Wednesday, February 2, 2011

No Pity Party for Us!

K came over to take care of Ryan one Friday
when I was feeling sick.  I wish I had pictures
of everyone else who came over to help too! 
Barry and I were talking last night about everyone’s reaction to me having breast cancer during the same time that my mom has colon cancer. Most people have sincerely offered compassion and to help us in “any way possible”. I think that sometimes we do need help, but it is hard for us to even think of what that help might be! Looking back, what I appreciated most is when people didn’t ask, but instead went ahead and found a way to help us. For example, telling me that they were coming over on a certain day to help take care of Ryan and visit with me, cooking food for us at a time when we were too stressed to think about it, and offering to travel all the way here from another state to spend time with me and cheer me up. All of these specific ways of helping have been sooooo greatly appreciated! Thank you all so much! I’ve found that these things have been so much more helpful than people just casually saying “let me know if I can help” and then doing nothing.  I have to admit that I have been guilty of saying that to people in the past, when I really didn’t know what else to say. But now that I’m actually IN a situation personally, I can see which types of “help” really do help! =)
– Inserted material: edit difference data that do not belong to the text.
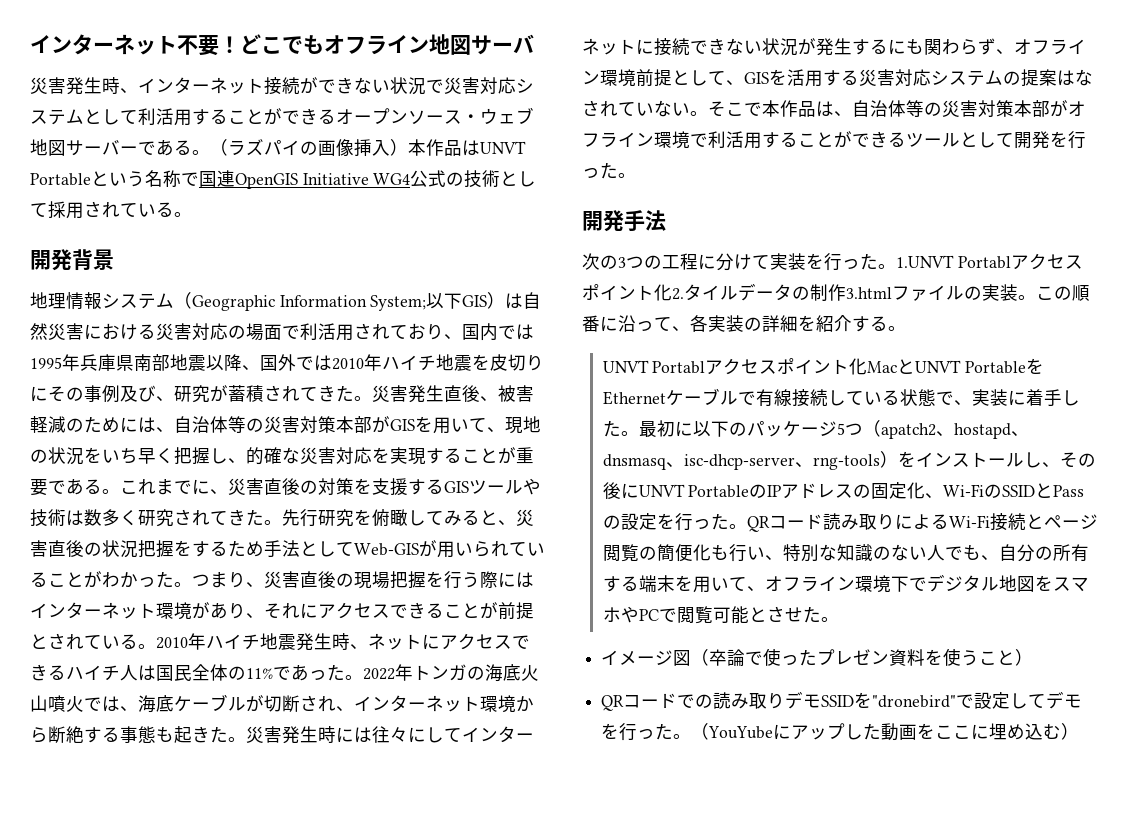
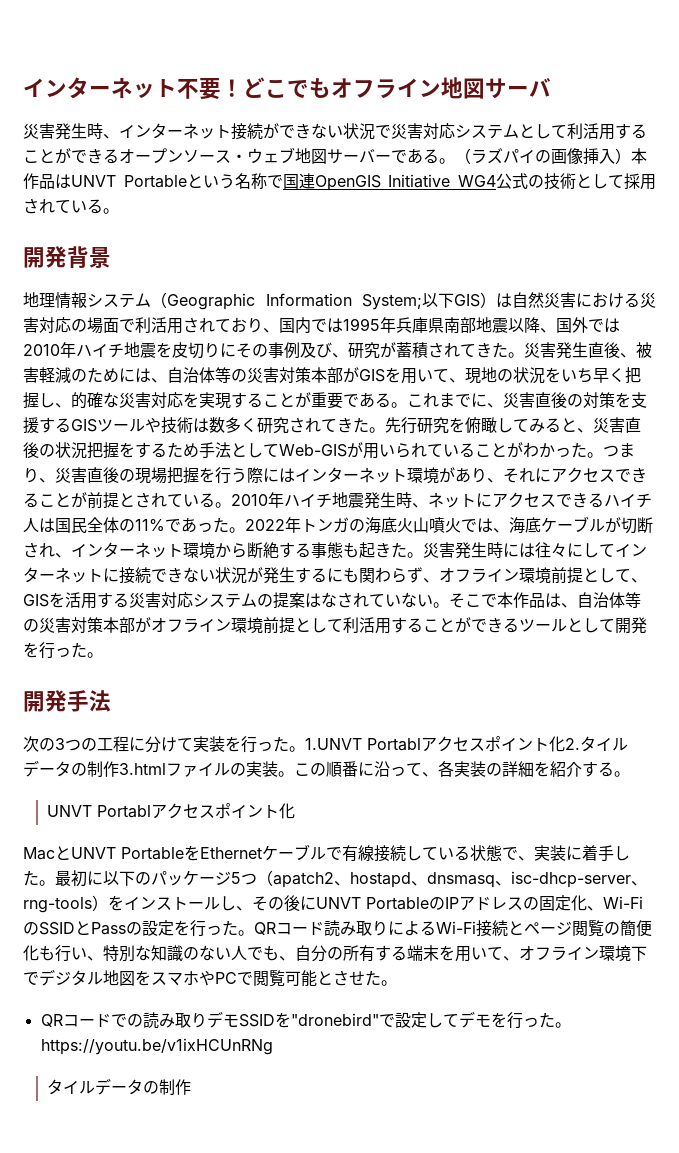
- そこで本作品は、自治体等の災害対策本部がオフライン環境で利活用することができるツールとして開発を行った。
+ そこで本作品は、自治体等の災害対策本部がオフライン環境前提として利活用することができるツールとして開発を行った。
- UNVT Portablアクセスポイント化MacとUNVT PortableをEthernetケーブルで有線接続している状態で、実装に着手した。
+ UNVT Portablアクセスポイント化
+ MacとUNVT PortableをEthernetケーブルで有線接続している状態で、実装に着手した。
- イメージ図（卒論で使ったプレゼン資料を使うこと）
- QRコードでの読み取りデモSSIDを"dronebird"で設定してデモを行った。（YouYubeにアップした動画をここに埋め込む）
+ QRコードでの読み取りデモSSIDを"dronebird"で設定してデモを行った。https://youtu.be/v1ixHCUnRNg
+ タイルデータの制作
Another thing that Barry and I talked about is how it makes us feel awkward when people say, “Oh my God, I feel soooo sorry for you guys” and act like it would just be so terrible to be us. First of all, we love being us and we are very happy with our life and our family! Please don’t feel sorry for us!  I appreciate everything more than I ever have, and Barry and I are only growing closer through these times. I have also become so much closer with my mom during the time that she has been sick, and now have a special connection with her that will always be a part of me. Happiness comes from within, and a person’s happiness depends on how they choose to look at the world. Why would I choose to be a miserable person when I can instead choose to focus on the good things and make myself happy each day? Yes, there are some really hard things to get through right now, but I know that they are temporary. When this is over, I will be a better, stronger person. Eight or nine months of being sick, uncomfortable, and not-so-great looking isn’t going to matter in the overall picture of my life. In fact, my future will be even more rewarding because I know how hard I fought for it, and I will be proud of myself for beating cancer. (Which WILL happen, because I refuse to think otherwise!) I have so much admiration for those cancer survivors that have gone before me, including my mom. It is amazing how much willpower and strength they have.

I remember this time last year (well actually every year for the past four years) my second graders wrote letters to Punxsutawney Phil, the famous groundhog who comes out of his burrow every February 2nd. Well, I’m happy to say that the groundhog did not see his shadow this year… which means that spring is coming early! yayyyyy! I sure hope it’s true.. I'm tired of the freezing cold and losing power for days at a time whenever it snows! COME ON SPRING!!!!